Si orientáramos debidamente la pantalla, veríamos un hermoso y fulgurante sol, pero no tiene objeto colocar una tensión innecesaria sobre su capacidad de proyección. El planeta Sayshell es el cuarto hacia el exterior y está a unos 3,2 millones de kilómetros de nuestra situación actual, que es la distancia a la que queríamos estar después del salto. Podemos llegar allí en tres días…, dos, si nos damos prisa.
Trevize respiró profundamente y dejó que la tensión se disipara.

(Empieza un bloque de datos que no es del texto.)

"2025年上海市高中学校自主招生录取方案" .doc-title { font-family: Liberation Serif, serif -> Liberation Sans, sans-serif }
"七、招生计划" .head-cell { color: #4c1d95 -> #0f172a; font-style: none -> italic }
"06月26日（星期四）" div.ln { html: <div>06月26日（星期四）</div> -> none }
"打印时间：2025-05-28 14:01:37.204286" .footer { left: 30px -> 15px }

—¿Se da cuenta de lo que esto significa, Janov? —preguntó—. Todas las naves donde he estado, o de las que me han hablado, habrían realizado esos saltos con un intervalo mínimo de un día entre ellos, para hacer complicados cálculos y verificaciones, incluso con una computadora. El viaje habría durado casi un mes. O quizá dos o tres semanas, si estaban dispuestos a ser imprudentes. Nosotros lo hemos hecho en media hora. Cuando todas las naves estén equipadas con una computadora como esta…
Pelorat dijo:
—Me pregunto por qué la alcaldesa nos ha asignado una nave tan perfeccionada. Debe ser increíblemente costosa.

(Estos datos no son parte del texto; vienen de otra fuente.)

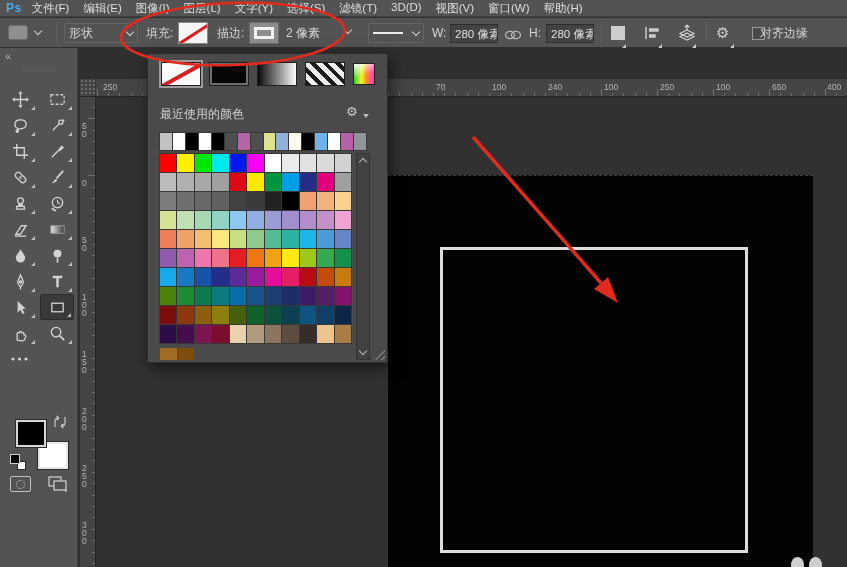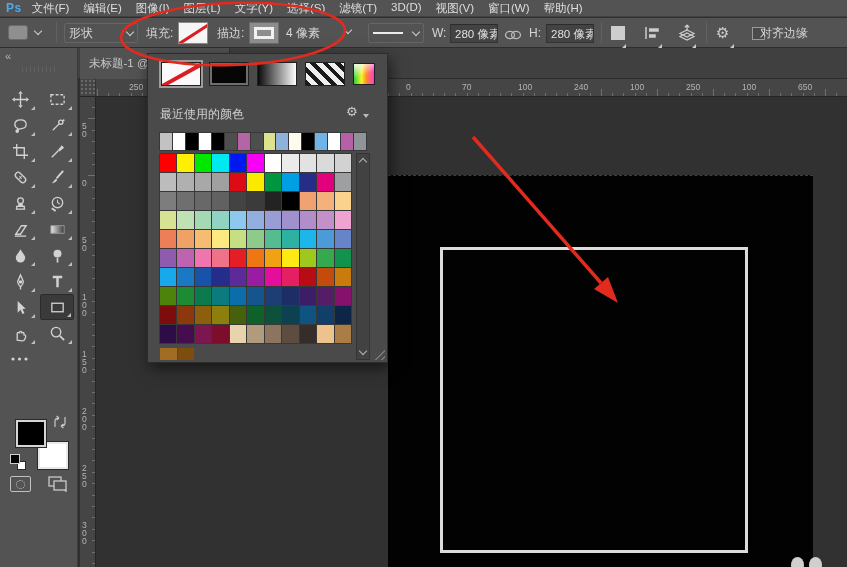"4 像素" span.abs { text: 4 -> 2 }
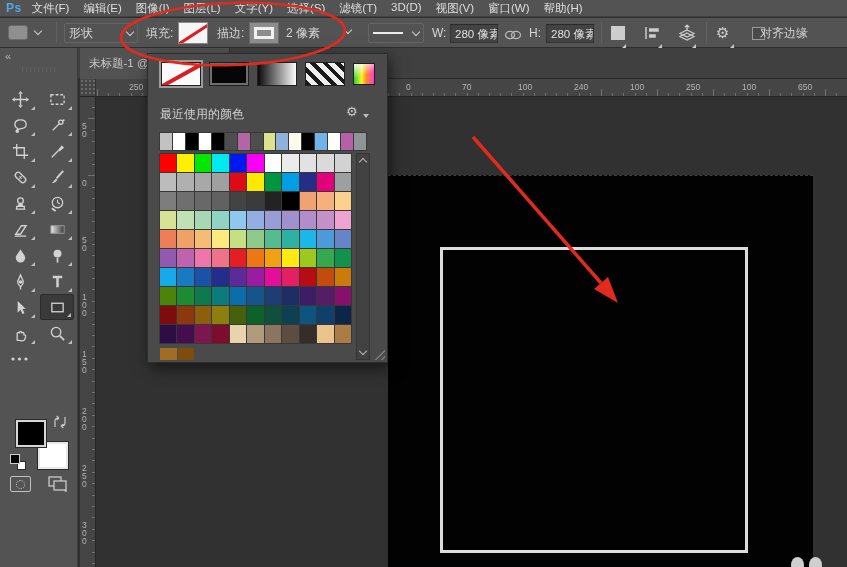"未标题-1 @" div.abs { html: <div> <div>未标题-1 @</div> </div> -> none }
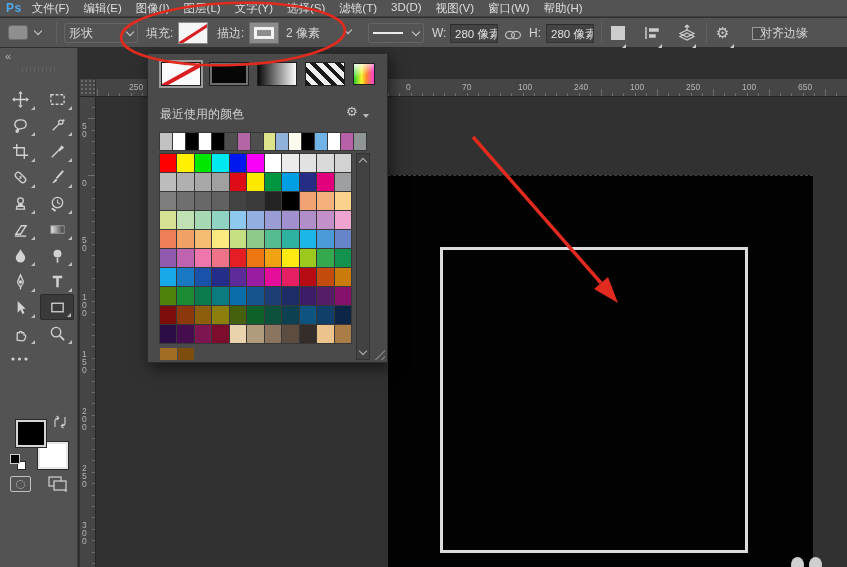"250" .rlabel { margin-left: 26px -> none }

—Es experimental —dijo Trevize con sequedad—. Quizá la buena mujer estaba perfectamente dispuesta a dejárnosla probar y ver qué deficiencias podía revelar.
—¿Habla en serio?
—No se ponga nervioso. Después de todo, no hay ningún motivo de preocupación. No hemos descubierto ninguna deficiencia. Sin embargo, yo la creo muy capaz de haberlo hecho. Eso no afectaría en absoluto a su sentido de la humanidad. Además, no nos ha dado armas ofensivas y eso reduce considerablemente los gastos.
Pelorat comentó con aire pensativo:
—Estoy pensando en la computadora. Parece adaptarse tan bien a usted…, y no se adapta tan bien a todo el mundo. Apenas funciona conmigo.
—Tanto mejor para nosotros, que funcione bien con uno de los dos.
—Sí, pero ¿es esto simple casualidad?
—¿Qué otra cosa, Janov?
—No cabe duda de que la alcaldesa le conoce muy bien.
—Creo que sí, la vieja bruja.
—¿No podría haber hecho diseñar una computadora especialmente para usted?
—¿Por qué?
—Sólo me pregunto si no estamos yendo hacia donde la computadora quiere llevarnos.
Trevize lo miró con asombro.
—¿Quiere decir que mientras estoy conectado a la computadora, es la computadora, y no yo, quien se halla realmente al mando?
—Eso me pregunto.
—Es ridículo. Paranoico. Vamos, Janov.
Trevize se volvió de nuevo hacia la computadora para enfocar el planeta Sayshell en la pantalla y para trazar una ruta hacia él por el espacio normal.
¡Ridículo!
Pero ¿por qué había puesto Pelorat la idea en su cabeza?